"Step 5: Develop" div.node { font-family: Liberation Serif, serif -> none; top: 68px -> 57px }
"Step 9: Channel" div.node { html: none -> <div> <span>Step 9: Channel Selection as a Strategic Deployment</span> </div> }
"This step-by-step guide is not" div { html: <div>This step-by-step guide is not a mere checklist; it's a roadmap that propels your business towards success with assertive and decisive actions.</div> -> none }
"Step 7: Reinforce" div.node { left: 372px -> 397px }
--
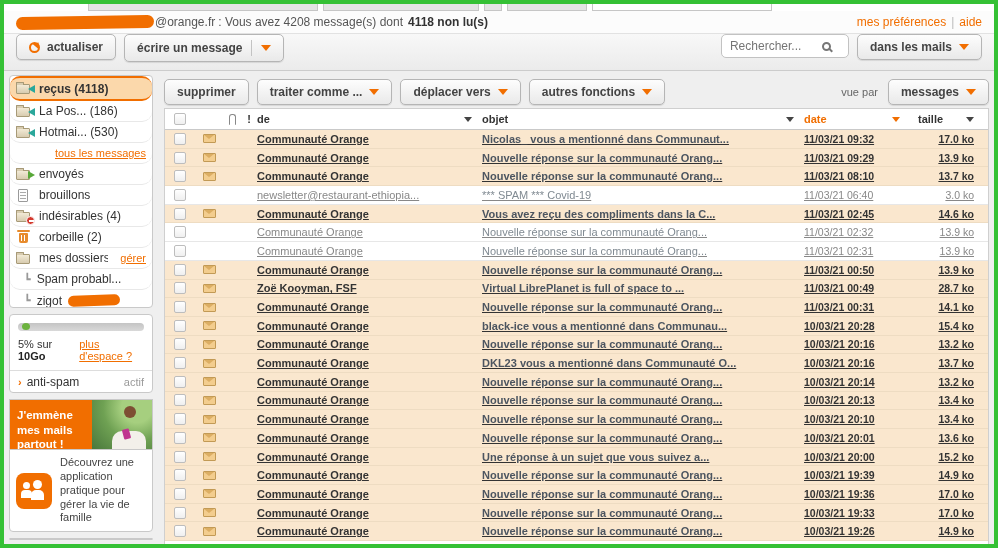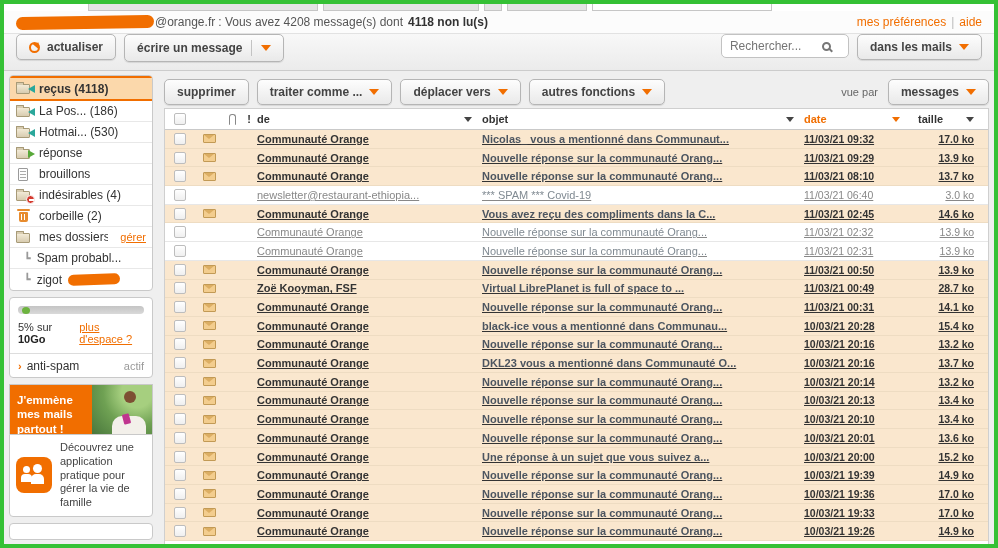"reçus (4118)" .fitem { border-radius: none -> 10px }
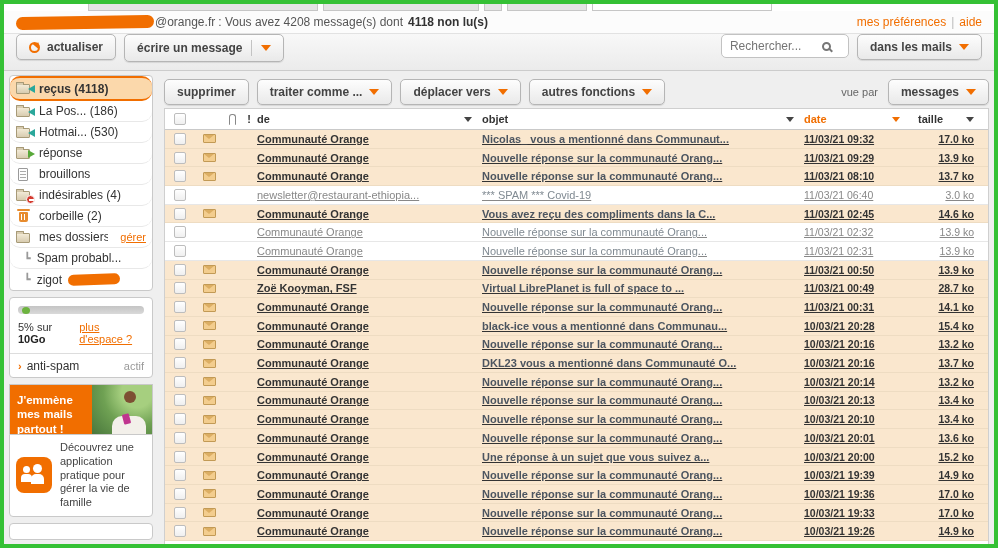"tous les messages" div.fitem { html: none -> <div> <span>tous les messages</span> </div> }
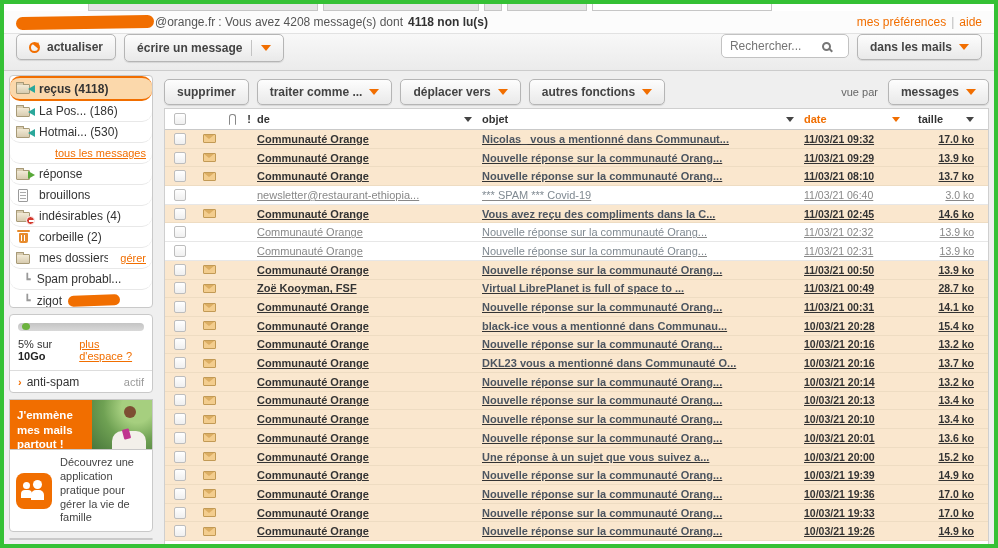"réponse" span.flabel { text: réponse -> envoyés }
==
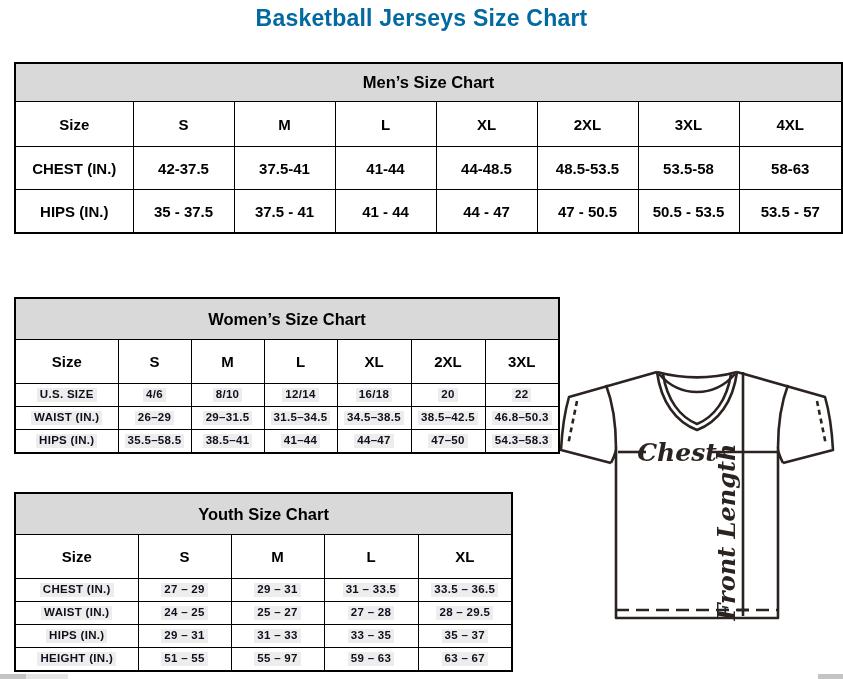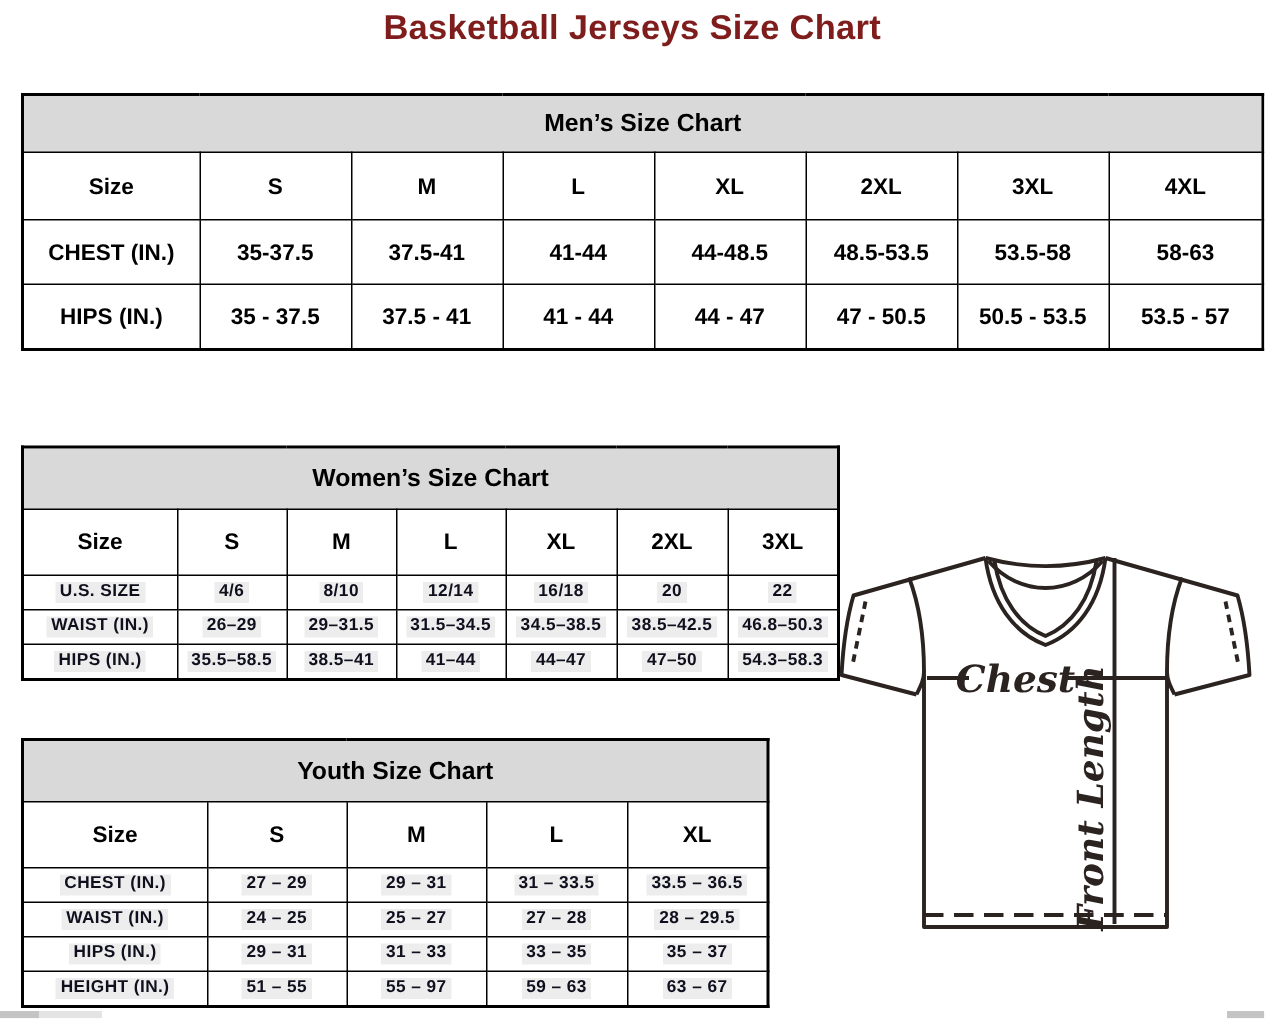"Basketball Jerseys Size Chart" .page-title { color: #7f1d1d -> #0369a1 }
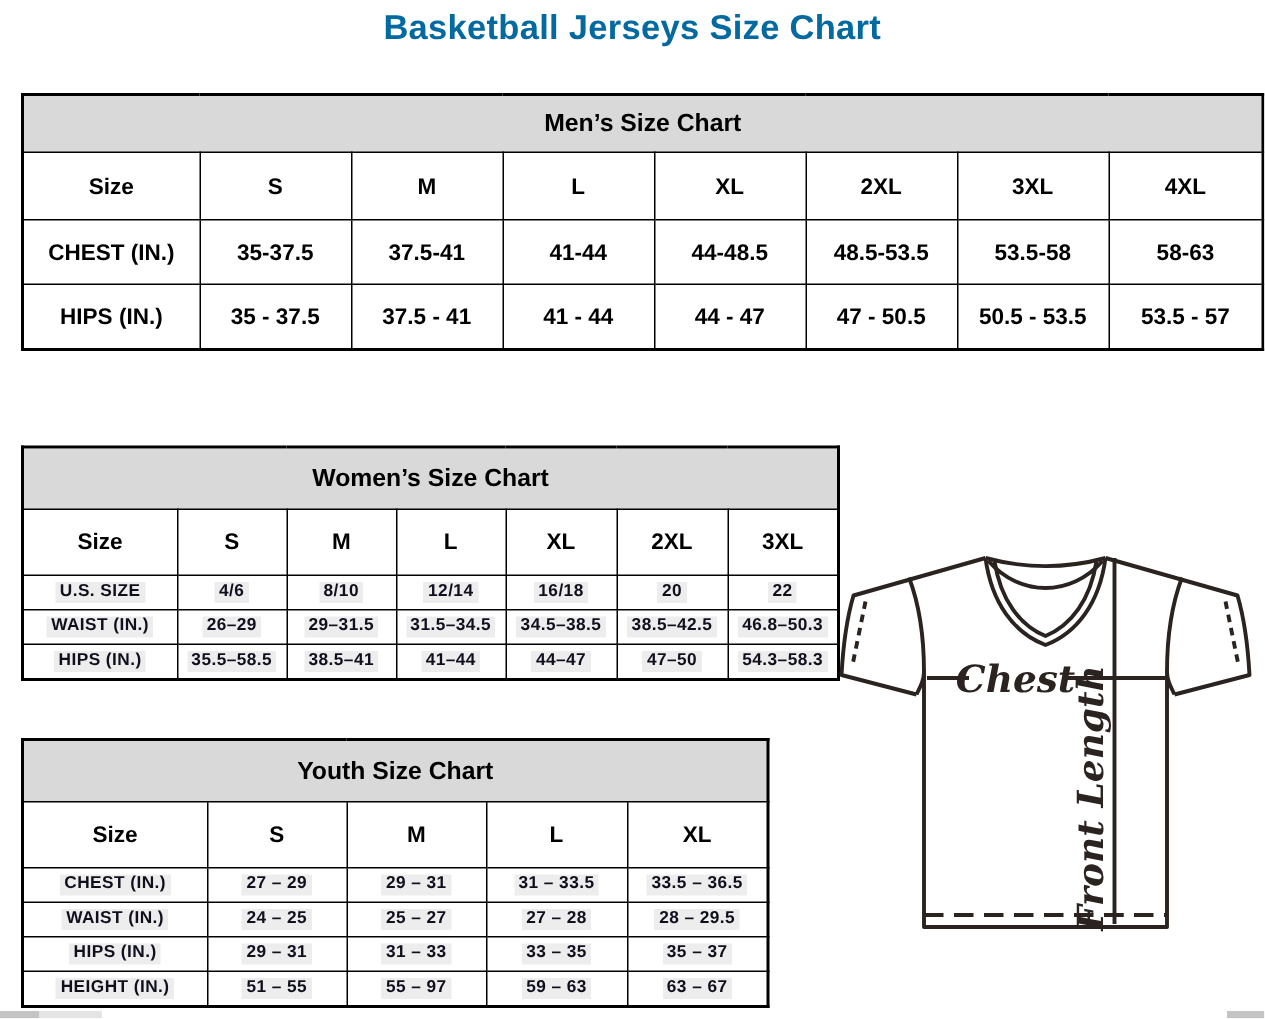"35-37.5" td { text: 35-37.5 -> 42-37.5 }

## WHAT YOU WILL DO:
Report each line of the records that holds the word "node".

## FINAL ANSWER:
"Step 5: Develop" div.node { font-family: Liberation Serif, serif -> none; top: 68px -> 57px }
"Step 9: Channel" div.node { html: none -> <div> <span>Step 9: Channel Selection as a Strategic Deployment</span> </div> }
"Step 7: Reinforce" div.node { left: 372px -> 397px }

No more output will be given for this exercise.